In the previous few videos, we discussed how to build an application using an OM and the process of evaluating the inputs to processing the inputs to then doing final output checking before showing the output to the user. Now, let’s focus on how to evaluate the outputs of an LM and improve the quality of the answers in the system.
When building an application using an LM, the evaluation process is different from traditional supervised learning applications. Since you can build such applications quickly, the methods for evaluating them tend not to start with a test set. Instead, you gradually build up a set of test examples.
To evaluate the outputs of an LM, you first tune the prompts on a small handful of examples and try to get a prompt that works well on them. As you test the system, you may come across examples where the prompt doesn’t work well. In such cases, you can add these additional examples to the set you’re testing on and opportunistically add more tricky examples.
Eventually, you will have enough examples in your development set to start developing metrics to measure the performance of the system. You can calculate metrics such as average accuracy to evaluate the system’s performance on this small set of examples.
If your hand-built development set isn’t giving you sufficient confidence in the system’s performance, you may collect a randomly sampled set of examples to further tune the model. This set can serve as a development set or a holdout cross-validation set.

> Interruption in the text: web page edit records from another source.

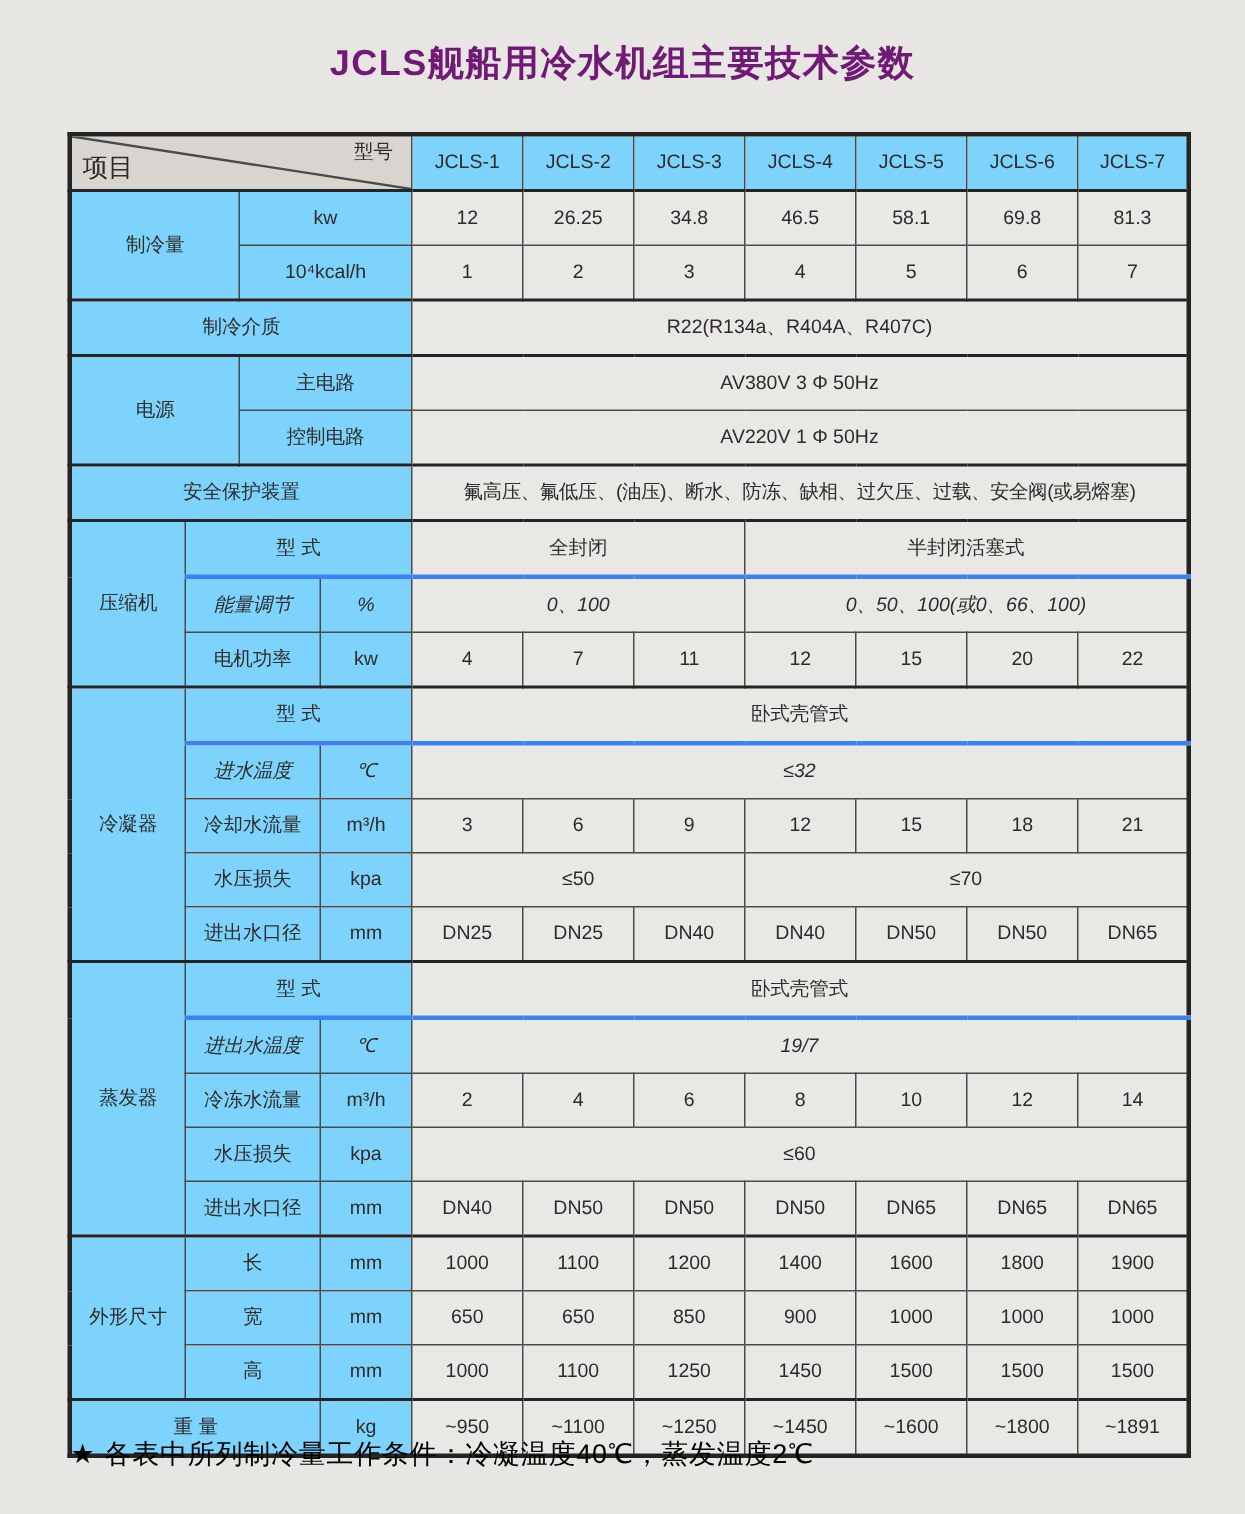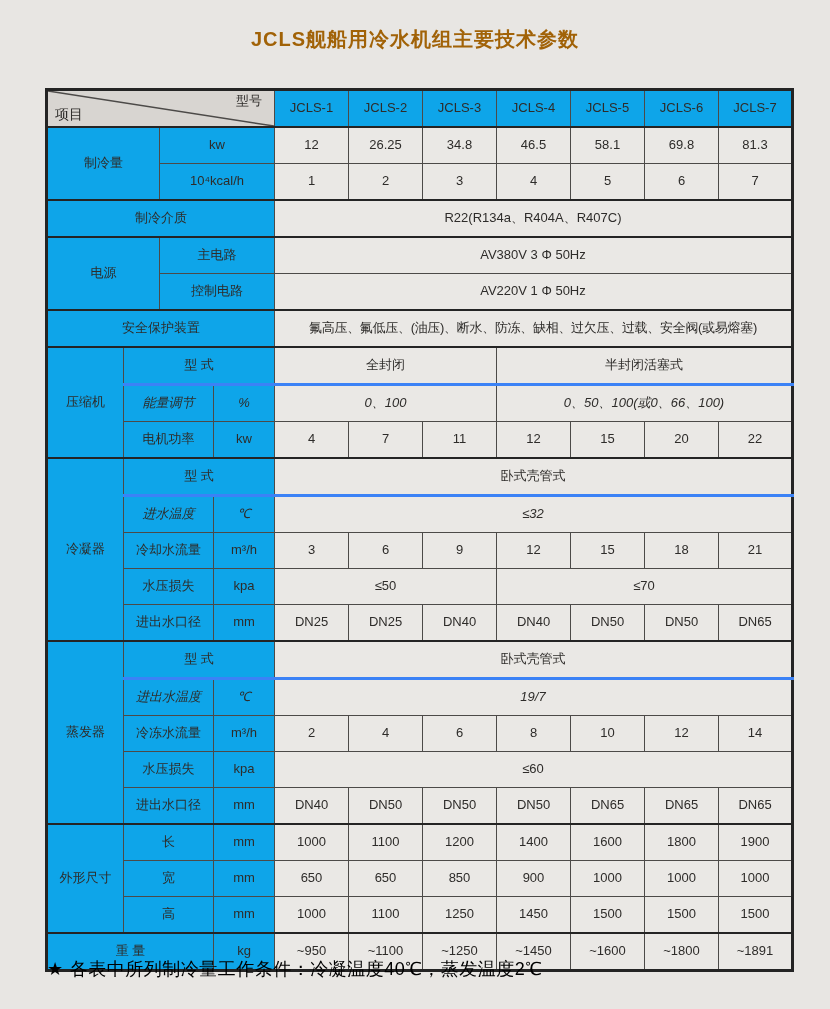--- a/index.html
+++ b/index.html
@@ -6,48 +6,48 @@
   body{
     width:830px;height:1009px;
     background:#e8e6e3;
     font-family:"Liberation Sans", sans-serif;
     position:relative;
     color:#2e2c2a;
   }
   .page-title{
     position:absolute;top:26px;left:0;width:100%;
     text-align:center;
-    font-size:20px;font-weight:bold;
-    color:#a16207;
+    font-size:24px;font-weight:bold;
+    color:#701a75;
     letter-spacing:1px;
   }
   table.spec{
     position:absolute;left:45px;top:88px;
     width:745px;height:859px;
     border-collapse:collapse;table-layout:fixed;
     border:3px solid #242424;
     background:#eae8e5;
   }
   table.spec td{
     border:1px solid #4c4a48;
     text-align:center;vertical-align:middle;
     font-size:13px;
     padding:0 2px;
     overflow:hidden;
     height:35px;
     line-height:1.15;
   }
-  td.l{background:#0ea5e9;}
+  td.l{background:#7dd3fc;}
   td.d{background:#eae8e5;}
   tr.sec > td{border-top:2px solid #242424;}
   tr.sub > td{border-top:3px solid #3b82f6;font-style:italic;}
   td.small{font-size:12px;letter-spacing:-0.3px;}
   td.diag{position:relative;background:#d8d5d1;}
   td.diag svg{position:absolute;left:0;top:0;width:100%;height:100%;}
-  td.diag .corner-bl{position:absolute;left:7px;bottom:4px;font-size:14px;}
+  td.diag .corner-bl{position:absolute;left:7px;bottom:4px;font-size:17px;}
   td.diag .corner-tr{position:absolute;right:12px;top:3px;font-size:13px;}
   .footnote{
     position:absolute;left:47px;top:957px;
     font-size:18px;color:#000000;letter-spacing:0.5px;
   }
   .footnote .star{margin-right:6px;}
 </style>
 </head>
 <body>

It’s important to note that the size and rigor of the development set depend on the application and the level of risk involved. For applications where there is a risk of harm, it is crucial to collect a test set to rigorously evaluate the system’s performance before deployment.
However, for applications where the risk of harm is low, you can stop at the development set and use metrics to measure the system’s performance. It’s important to strike a balance between the level of rigor needed and the resources available.
In summary, evaluating the outputs of an LM involves gradually building a development set of test examples, tuning the prompts, and measuring the system’s performance using metrics. The size and rigor of the development set depend on the application’s requirements and the level of risk involved. By following this evaluation process, you can improve the quality of the answers in your system.